The opinion of the court was delivered by: Michael B. Mukasey, United States District Judge


Clive Anthony Duncan, a Jamaican national, entered the United States without inspection in September 1981. He was convicted in the courts of the State of New York in 1987 of criminal sale of marijuana, and in 1990 of robbery, kidnapping, and related charges on which he is now imprisoned. In 2000, he was ordered removed from the United States by an immigration judge on grounds of inadmissibility under the Immigration and Nationality Act of 1952, as amended ("INA"). His appeal to the Board of Immigration Appeals ("BIA") was dismissed and the order affirmed. He petitions pro se*fn1 for habeas corpus relief pursuant to 28 U.S.C. § 2241 to prevent his removal from this country upon his release from prison, which will occur at the earliest in December 2008. For the reasons discussed below, Duncan's arguments are without merit, the writ is denied, and the petition is dismissed.
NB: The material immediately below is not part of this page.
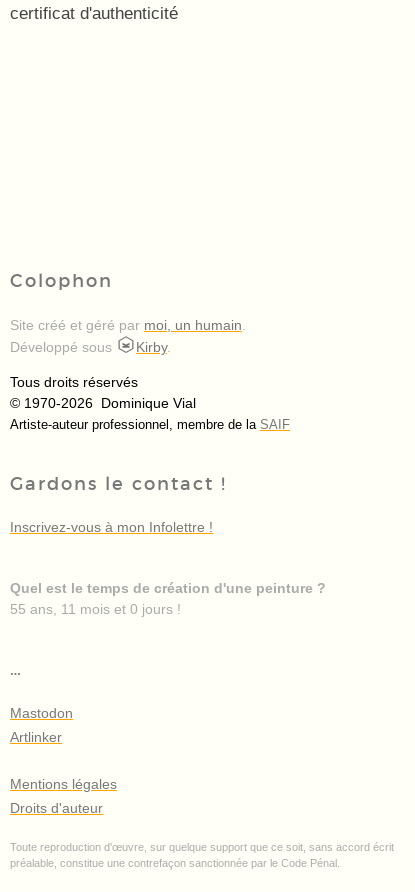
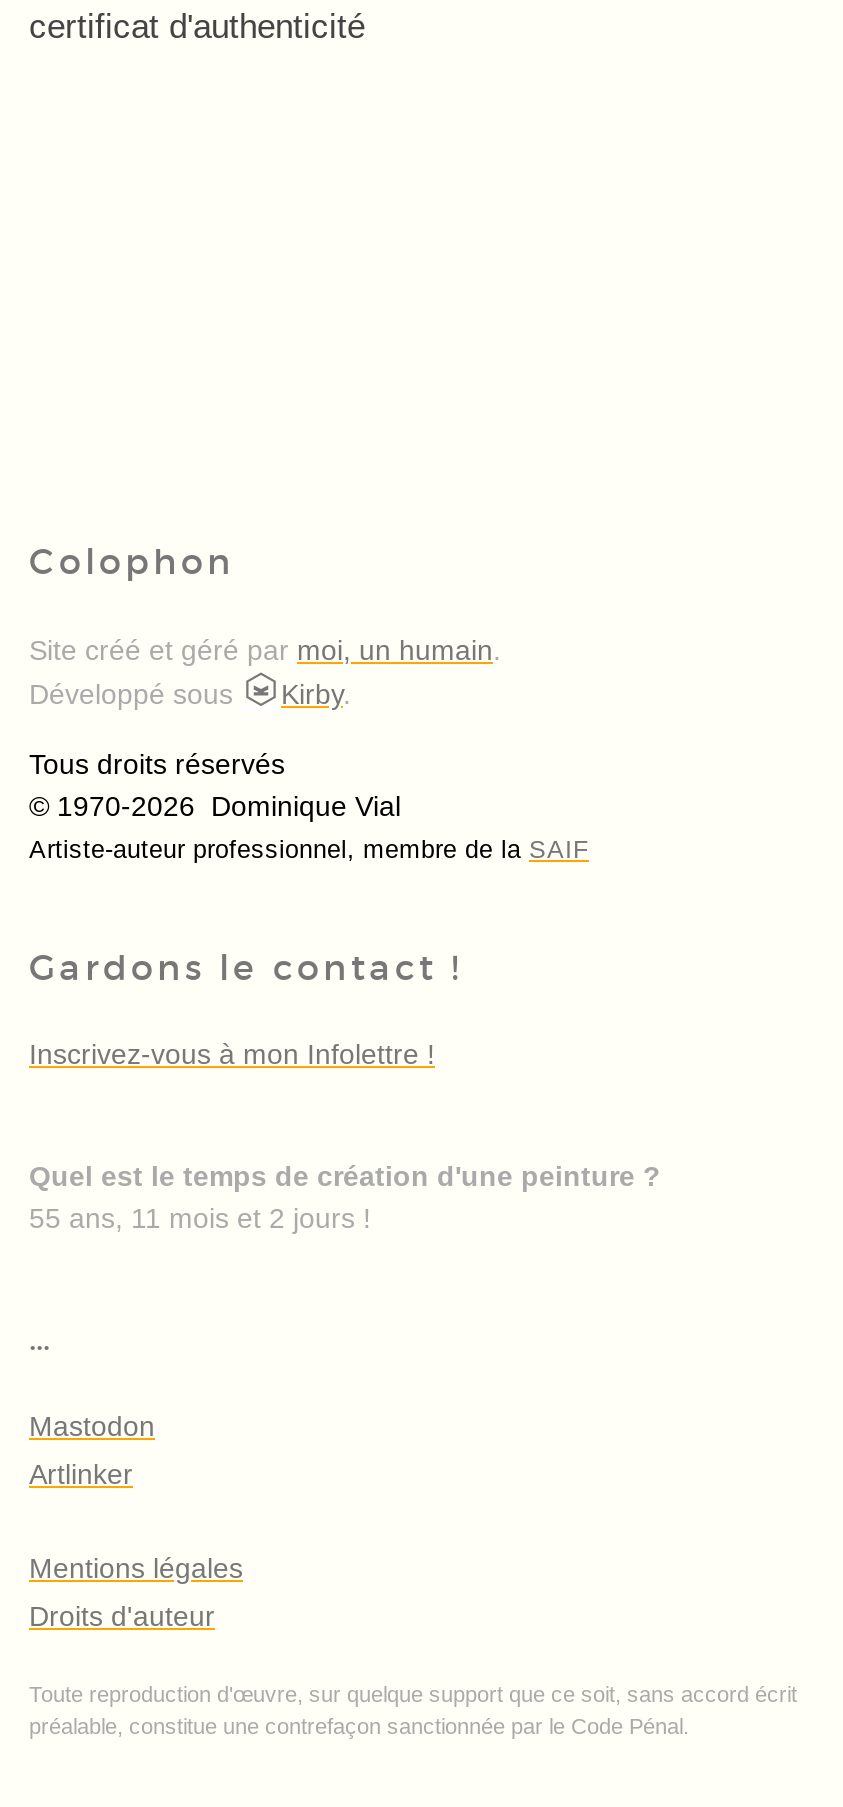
- 55 ans, 11 mois et 0 jours !
+ 55 ans, 11 mois et 2 jours !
The following facts, which are not in dispute, are based on the administrative record*fn2 developed during proceedings before the Immigration and Naturalization Service, and on inmate information provided by the New York State Department of Correctional Services.*fn3

Duncan is a Jamaican citizen who entered the United States without inspection in September 1981. (R 47-48) He was convicted in December 1987 in Supreme Court, New York County, of criminal sale of marijuana in the fourth degree, in violation of Sections 221.40 and 221.10 of New York State's Penal Law. (R 98) In February 1990, Duncan was convicted in Supreme Court, New York County, of robbery in the first degree, assault in the first degree, reckless endangerment in the first degree and kidnapping in the second degree, and his conviction was affirmed in November, 1992, by the Appellate Division, First Department. (R 79-81; DOCS at 1) In connection with the 1990 convictions, Duncan received an aggregate minimum sentence of 19 years, 10 months, and he will not be eligible for release on parole until December 3, 2008. (DOCS at 1)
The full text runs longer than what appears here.